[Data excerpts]
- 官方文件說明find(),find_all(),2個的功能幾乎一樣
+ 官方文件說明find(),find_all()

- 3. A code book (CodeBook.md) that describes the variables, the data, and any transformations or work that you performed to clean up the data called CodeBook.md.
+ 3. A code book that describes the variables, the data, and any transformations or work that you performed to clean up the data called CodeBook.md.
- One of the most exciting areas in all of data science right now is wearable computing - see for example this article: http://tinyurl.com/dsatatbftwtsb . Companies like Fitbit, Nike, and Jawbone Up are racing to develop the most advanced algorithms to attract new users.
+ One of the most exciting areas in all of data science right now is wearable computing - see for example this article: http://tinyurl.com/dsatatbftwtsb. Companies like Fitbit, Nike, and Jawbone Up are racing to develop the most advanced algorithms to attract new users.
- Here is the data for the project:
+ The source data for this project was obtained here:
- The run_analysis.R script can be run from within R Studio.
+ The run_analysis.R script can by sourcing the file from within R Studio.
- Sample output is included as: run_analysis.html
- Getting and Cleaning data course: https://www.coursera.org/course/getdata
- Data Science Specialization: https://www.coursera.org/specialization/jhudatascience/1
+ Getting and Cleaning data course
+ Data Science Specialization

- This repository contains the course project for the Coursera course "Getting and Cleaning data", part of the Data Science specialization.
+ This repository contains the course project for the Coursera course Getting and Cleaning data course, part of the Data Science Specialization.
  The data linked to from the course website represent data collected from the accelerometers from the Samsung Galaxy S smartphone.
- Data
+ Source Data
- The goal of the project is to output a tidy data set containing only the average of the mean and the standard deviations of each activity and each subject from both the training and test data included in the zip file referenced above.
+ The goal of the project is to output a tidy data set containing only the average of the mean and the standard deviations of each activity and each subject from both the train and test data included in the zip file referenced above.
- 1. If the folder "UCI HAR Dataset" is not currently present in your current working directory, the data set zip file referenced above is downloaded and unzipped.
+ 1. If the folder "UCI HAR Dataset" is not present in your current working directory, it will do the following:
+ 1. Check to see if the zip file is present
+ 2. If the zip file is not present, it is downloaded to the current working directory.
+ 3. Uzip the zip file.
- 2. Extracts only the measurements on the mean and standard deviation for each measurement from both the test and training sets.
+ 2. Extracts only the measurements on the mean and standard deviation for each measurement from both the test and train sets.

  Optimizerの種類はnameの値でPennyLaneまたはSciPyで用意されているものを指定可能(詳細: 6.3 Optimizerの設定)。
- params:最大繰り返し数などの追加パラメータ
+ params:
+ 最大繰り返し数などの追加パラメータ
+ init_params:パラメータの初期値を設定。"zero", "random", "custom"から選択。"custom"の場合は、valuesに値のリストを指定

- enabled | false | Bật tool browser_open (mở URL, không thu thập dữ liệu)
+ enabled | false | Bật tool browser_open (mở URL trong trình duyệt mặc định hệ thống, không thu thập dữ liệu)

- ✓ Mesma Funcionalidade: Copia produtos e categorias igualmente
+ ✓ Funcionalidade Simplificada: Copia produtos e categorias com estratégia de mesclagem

* _Activity_
Select and copy each line from the data that includes the word "tinyurl".

* _Exercise output_
- One of the most exciting areas in all of data science right now is wearable computing - see for example this article: http://tinyurl.com/dsatatbftwtsb . Companies like Fitbit, Nike, and Jawbone Up are racing to develop the most advanced algorithms to attract new users.
+ One of the most exciting areas in all of data science right now is wearable computing - see for example this article: http://tinyurl.com/dsatatbftwtsb. Companies like Fitbit, Nike, and Jawbone Up are racing to develop the most advanced algorithms to attract new users.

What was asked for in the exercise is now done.